As I said earlier, I think the most impressive thing about Christina Lee’s work is that she seems to be a real storyteller in the tradition of the masters of short fiction. Her characters’ motivations are clear and relatable and lead right to the actions they take and their consequences. They aren’t just purely farce or improvised magical realism or autobio, all of which are great but involve a lot of ways of dealing with the confounding logic of having to craft stories. With few exceptions, the stories follow a hard, linear logic. Things don’t just happen because “in comics anything can happen”, there’s a respect paid to the laws of the world these characters operate in.

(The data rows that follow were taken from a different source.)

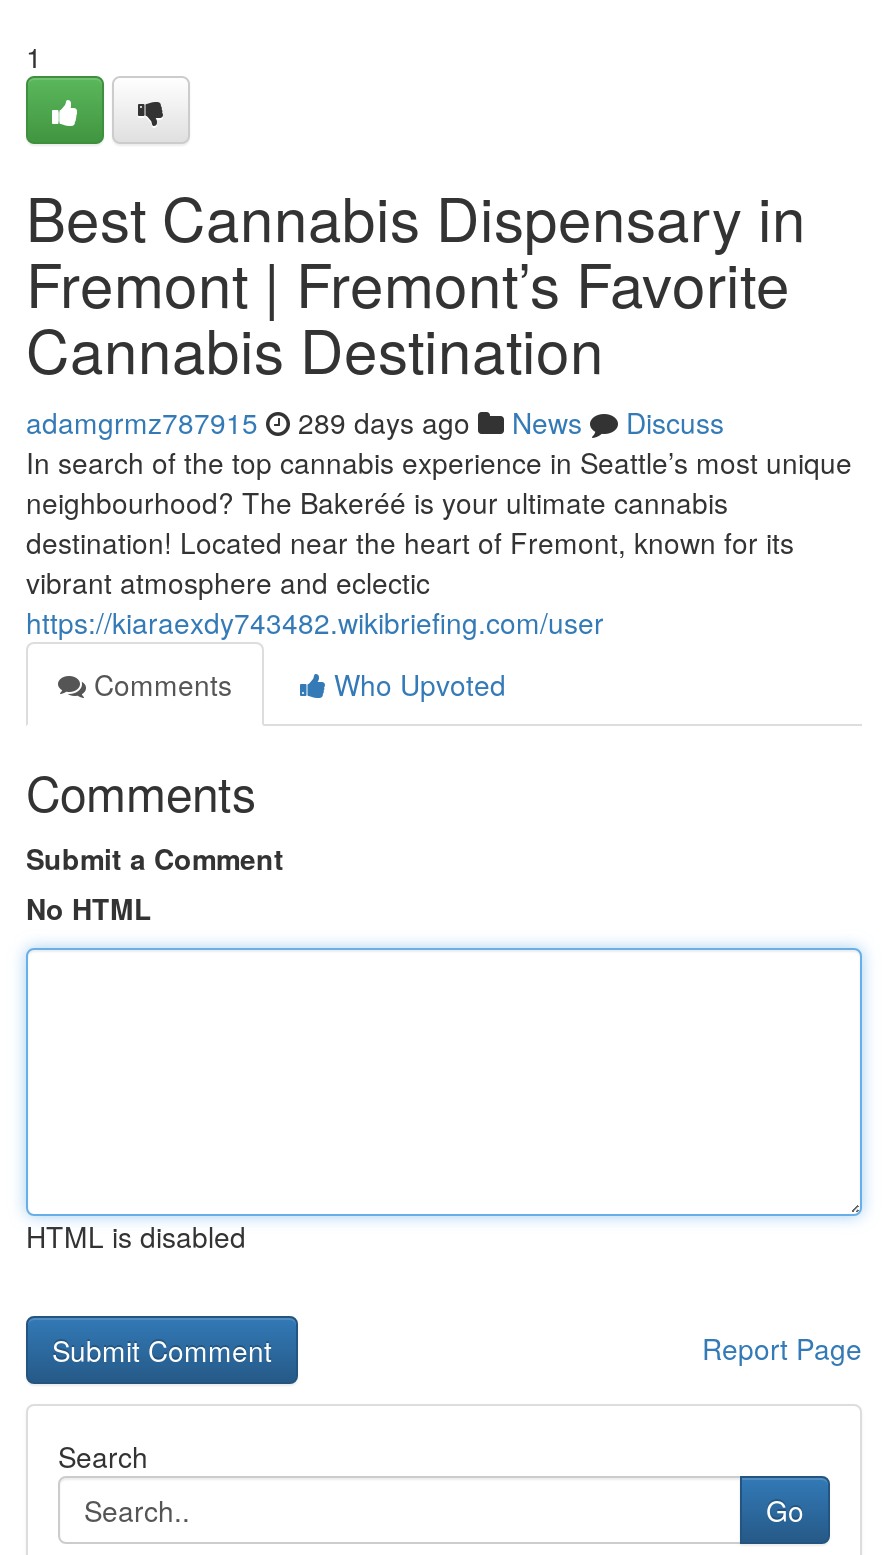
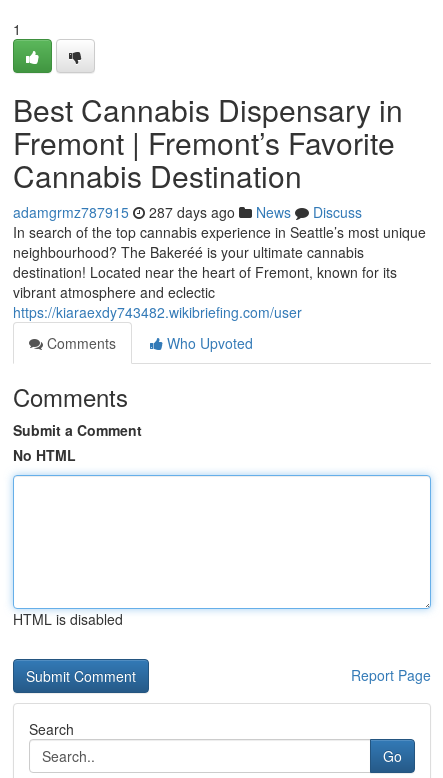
- adamgrmz787915 289 days ago News Discuss
+ adamgrmz787915 287 days ago News Discuss
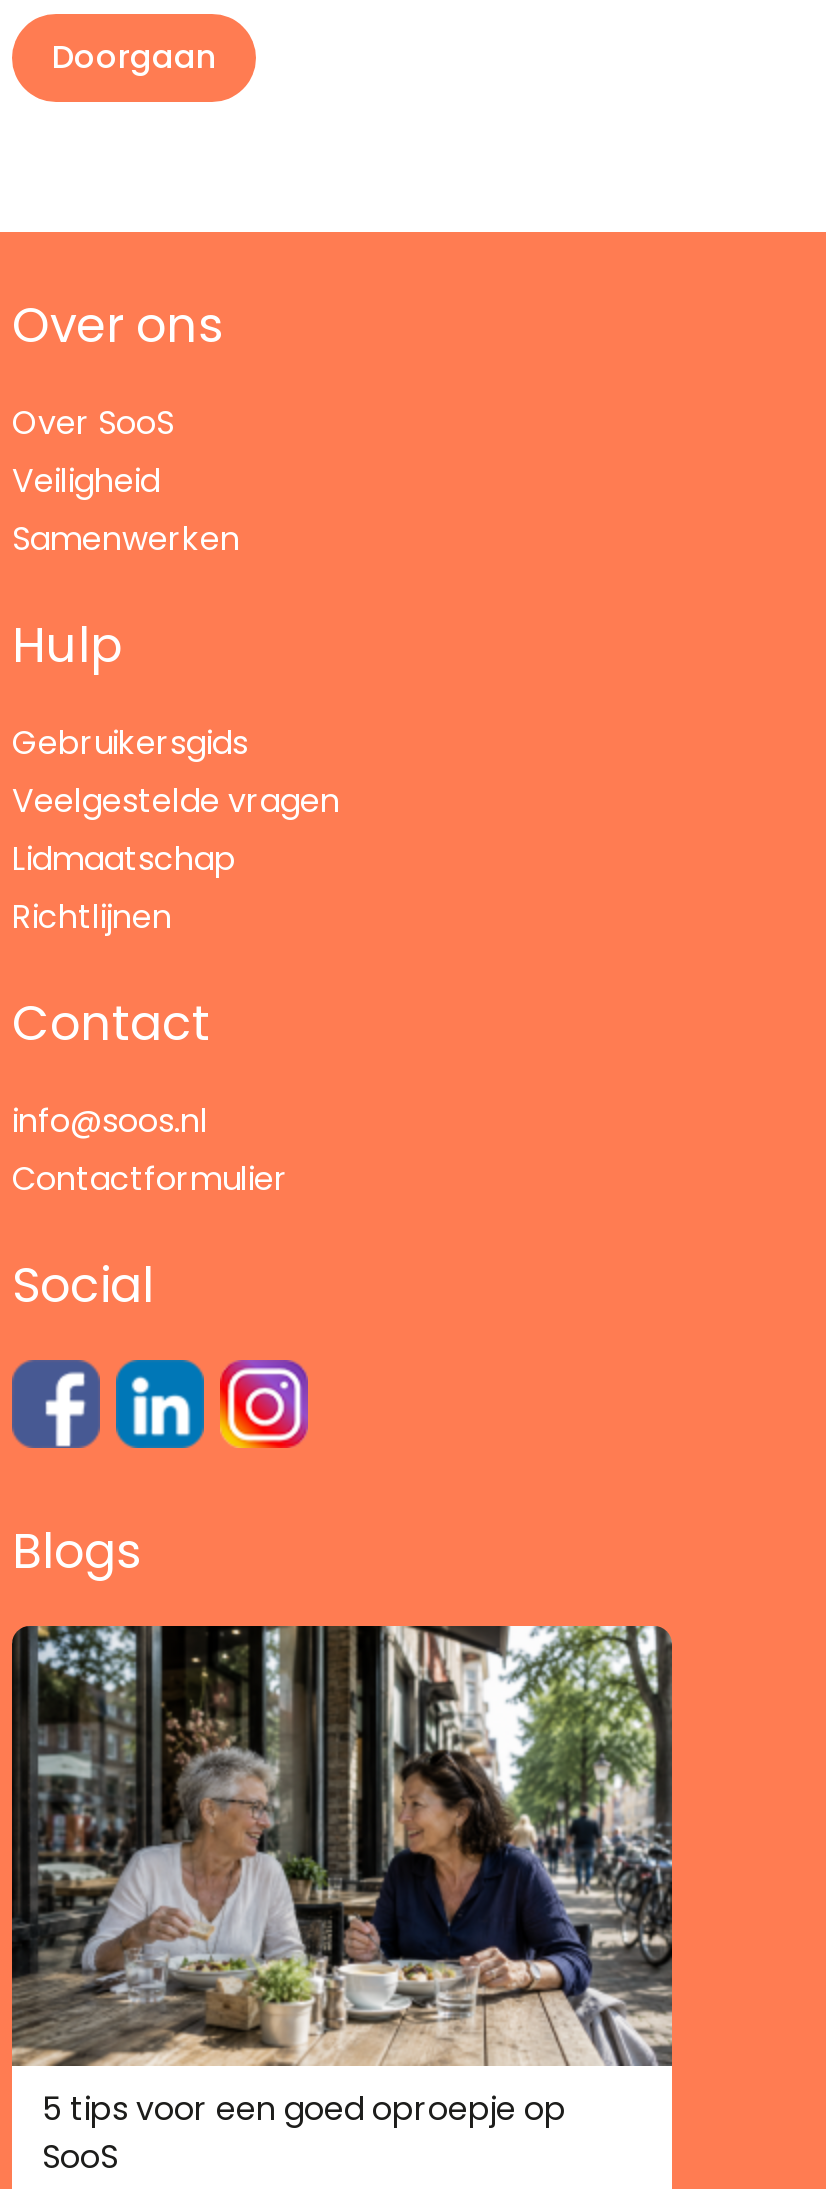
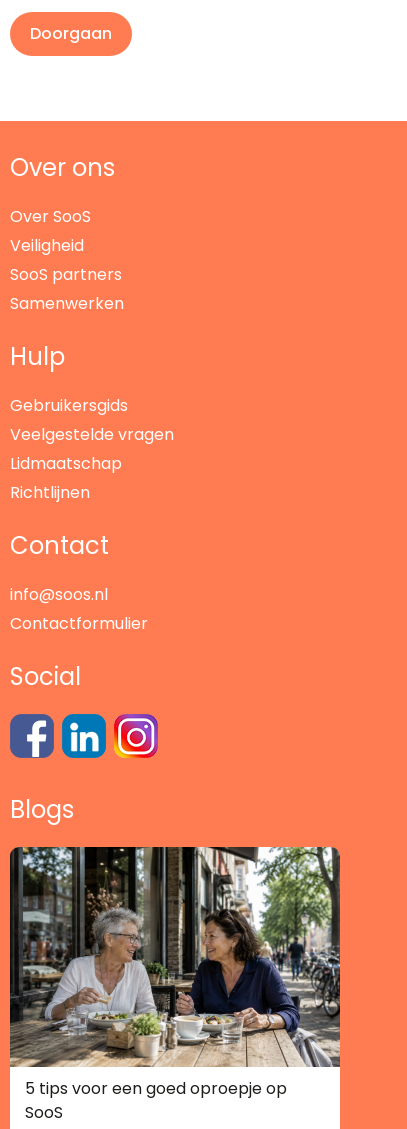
+ SooS partners
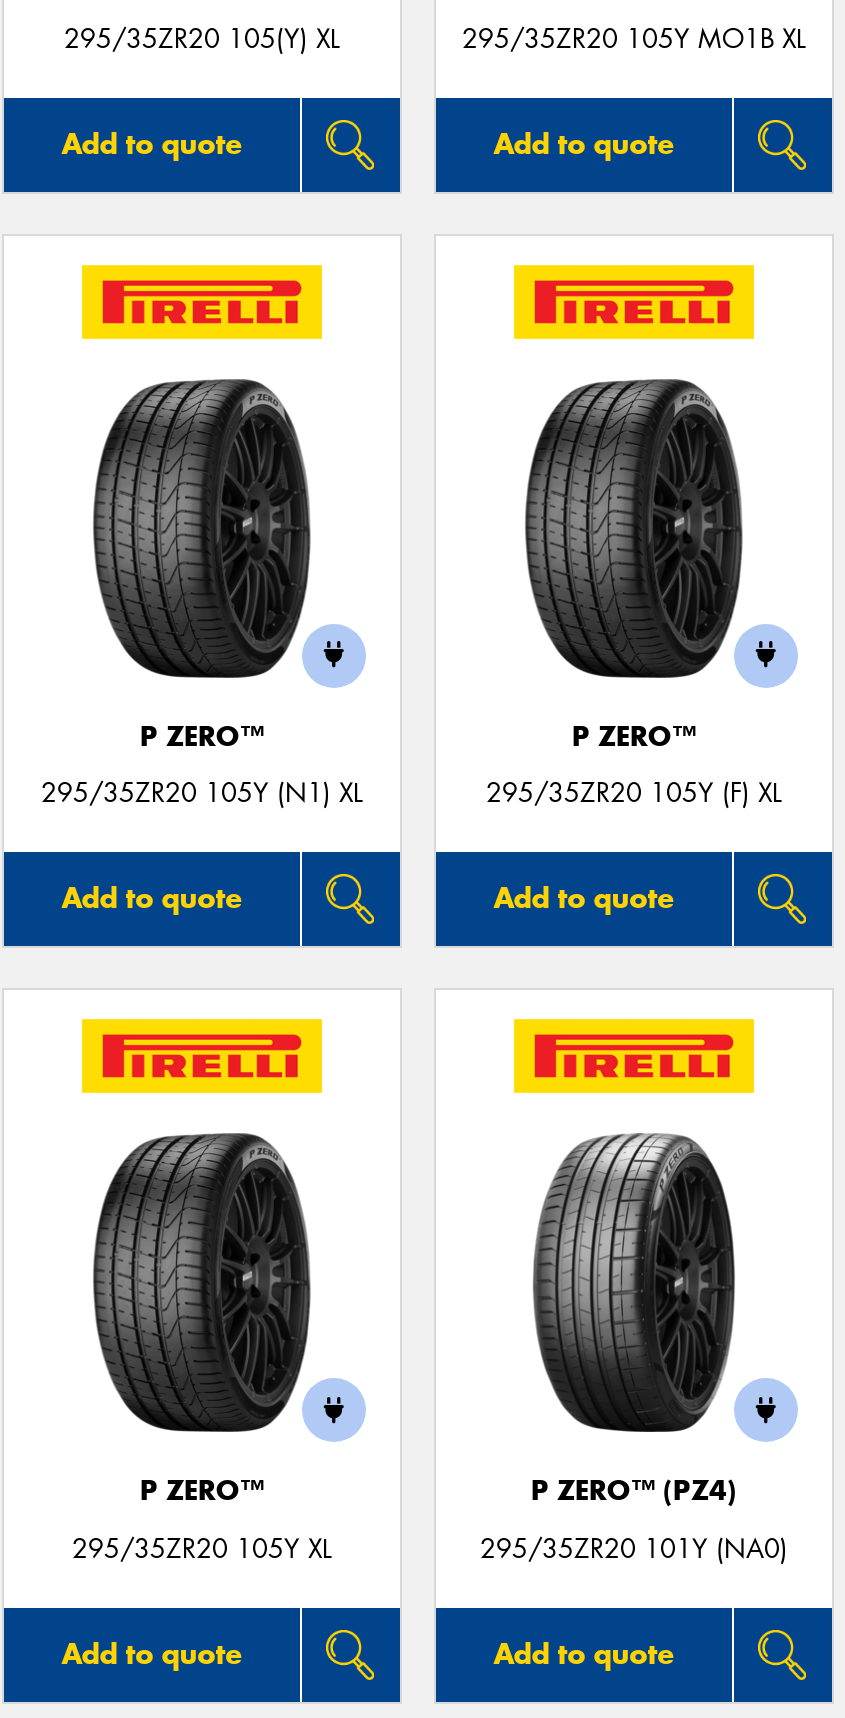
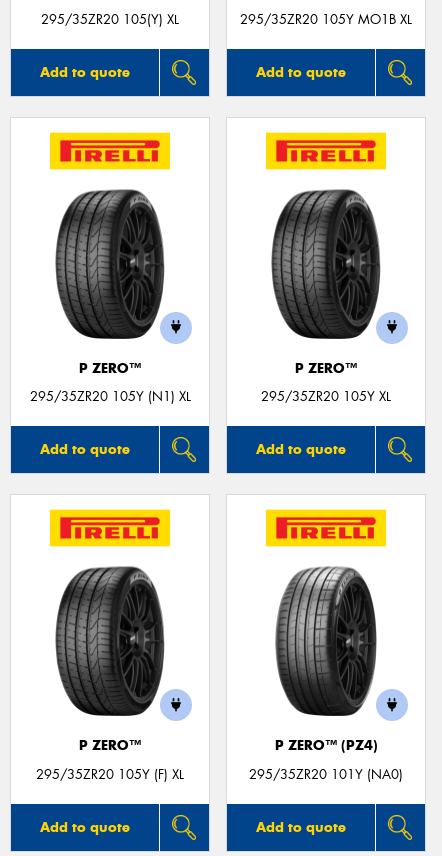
- 295/35ZR20 105Y (F) XL
+ 295/35ZR20 105Y XL

- 295/35ZR20 105Y XL
+ 295/35ZR20 105Y (F) XL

Lee’s newest work, Object, is a meditation on goals and the sense of bodies as objects. It’s told from a male character’s point of view, a middle-aged man reflecting on the incompleteness and the lack of freedom that society has offered him. Object misses some of the sense of tragedy and over-the-top outrageousness of some of the earlier stories, replacing it with a shoe-gaze quality that aims for a different part of a reader’s response center. The same command of structure, color, and exploration of fragmented sexuality is there and it makes me inclined toward the upcoming collection this will be a part of.
Christina Lee has introduced an authentic new art into this tiny cultural tributary we live in, one surrounded by a largely hellish and destabilizing American moment. Despite the enormity of the chaos around us, her books still manage to carve out their space and assert their significance.